0

I know split() method separates a string about a separator and returns a list in Python. The separator has to be a string. But if I have a huge text and I want to split every time one of the substrings in a list are found, is there an easy way to do that in Python?

For example:

‘Dislike’ is too strong a word, but there is one feature in the Russian language that I find excessive and uncomfortable.

Russian nouns have genders: feminine, masculine and neuter. The adjective you use have to match in gender with the noun. And usually the word order is such that first you say the adjective and then the noun. Like in English — delicious apple or delicious pineapple.

But unlike English the words for apple and pineapple in Russian have different genders: apple is iábloko, neuter, and pineapple is ananás — masculine gender. So the word for 'delicious’ has to incorporate the gender of the succeeding noun. For the neuter it is vkúsnoie, for masculine — vkúsnyi.
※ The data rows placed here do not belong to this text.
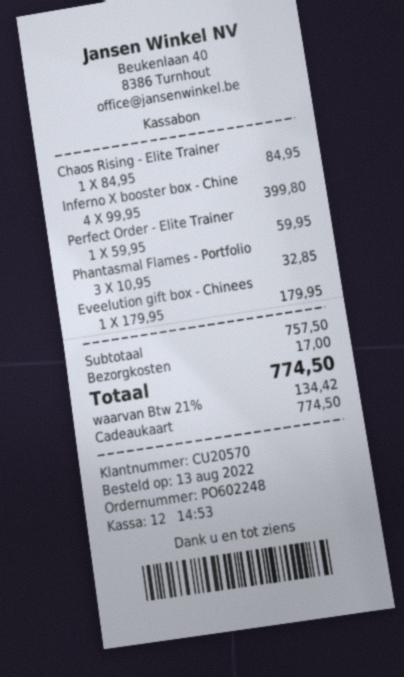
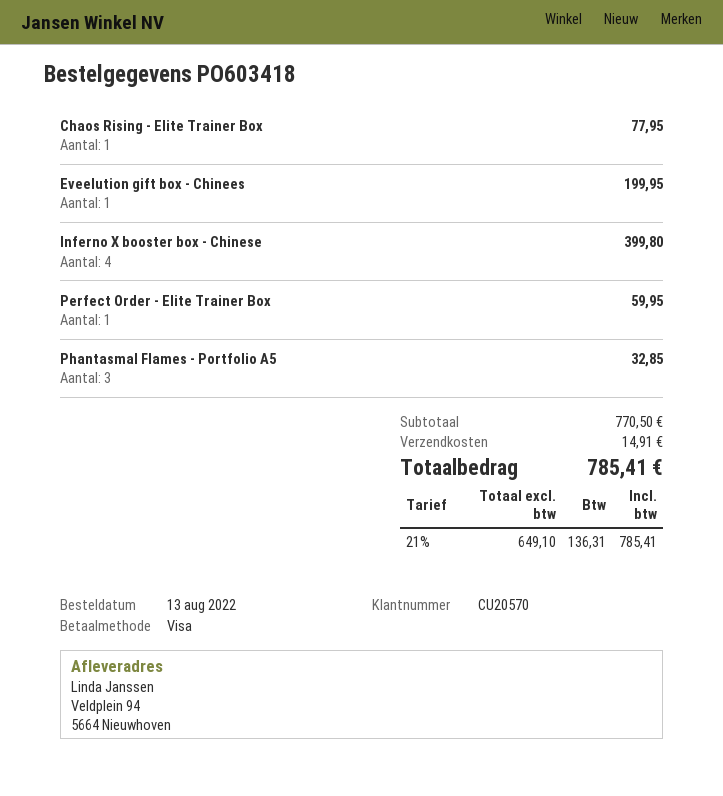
order number: PO602248 -> PO603418
payment method: gift card -> Visa
Chaos Rising - Elite Trainer: 1 for 84.95 -> 1 for 77.95
Eveelution gift box - Chinees: 1 for 179.95 -> 1 for 199.95
subtotal: 757.50 -> 770.50
shipping: 17.00 -> 14.91
tax: 21% = 134.42 -> 21% = 136.31
total: 774.50 -> 785.41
Sounds already bad for an English speaker, but for a Russian it is very natural.

But sometimes you are making a complex utterance on the go and you don't know with which words exactly you are going to finish your thought. So you start saying the adjective without knowing what noun you will use. You rely on the rich Russian vocabulary and your intuition hoping that no matter what adjective you are starting to say, you'll find a noun matching in gender. And most of the times you manage to pull this trick, but sometimes you can't find the matching noun, and then you have to say the whole phrase all over again. This is annoying.
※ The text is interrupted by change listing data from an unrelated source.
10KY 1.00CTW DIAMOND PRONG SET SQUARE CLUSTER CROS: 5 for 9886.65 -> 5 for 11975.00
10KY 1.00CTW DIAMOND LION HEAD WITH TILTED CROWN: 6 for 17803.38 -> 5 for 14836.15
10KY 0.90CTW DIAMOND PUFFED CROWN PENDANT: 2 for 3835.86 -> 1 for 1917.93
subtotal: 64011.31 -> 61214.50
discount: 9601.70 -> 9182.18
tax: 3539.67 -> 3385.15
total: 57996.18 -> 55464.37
If I want to split this text every time I find one of the substring_separators = ['.', '\n', 'and', 'And', 'but', 'But'], I cannot use list = text.split(substring_separators).
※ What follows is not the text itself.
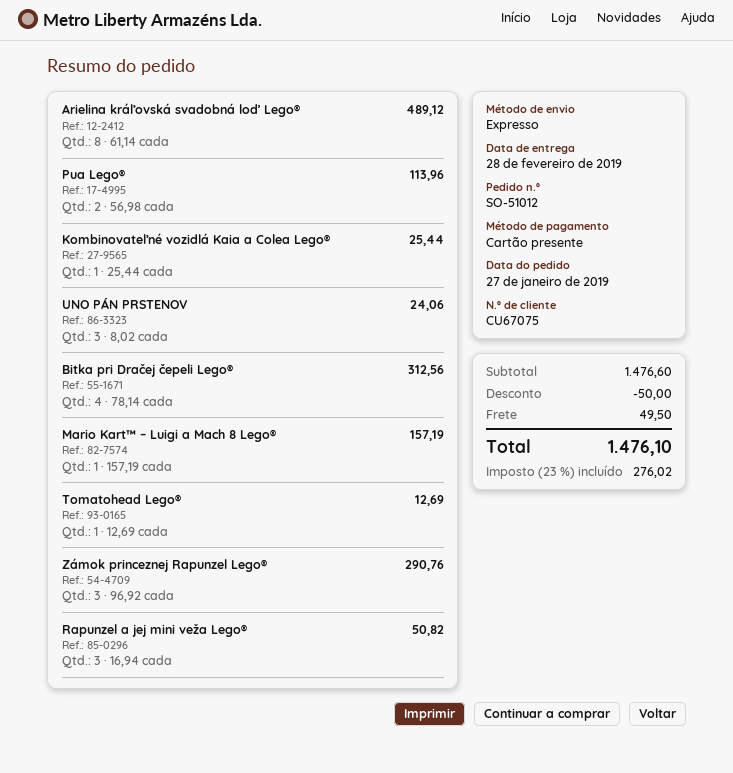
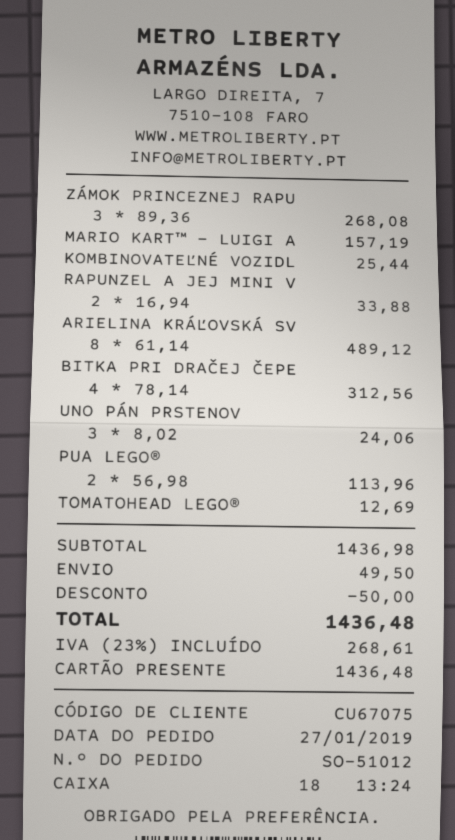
Zámok princeznej Rapunzel Lego®: 3 x 96.92 = 290.76 -> 3 x 89.36 = 268.08
Rapunzel a jej mini veža Lego®: 3 x 16.94 = 50.82 -> 2 x 16.94 = 33.88
subtotal: 1476.60 -> 1436.98
tax: 23% = 276.02 -> 23% = 268.61
total: 1476.10 -> 1436.48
What is the work around for this?

  • maybe you want split by regex? – Lei Yang Jun 24 '21 at 03:34
  • Does this answer your question? [Split Strings into words with multiple word boundary delimiters](https://stackoverflow.com/questions/1059559/split-strings-into-words-with-multiple-word-boundary-delimiters) Especially the answer by gimel, rather than the accepted answer. – j1-lee Jun 24 '21 at 03:36
  • Yeah this solves the issue. Thanks. :') – Milind Chakraborty Jun 24 '21 at 03:45

0 Answers0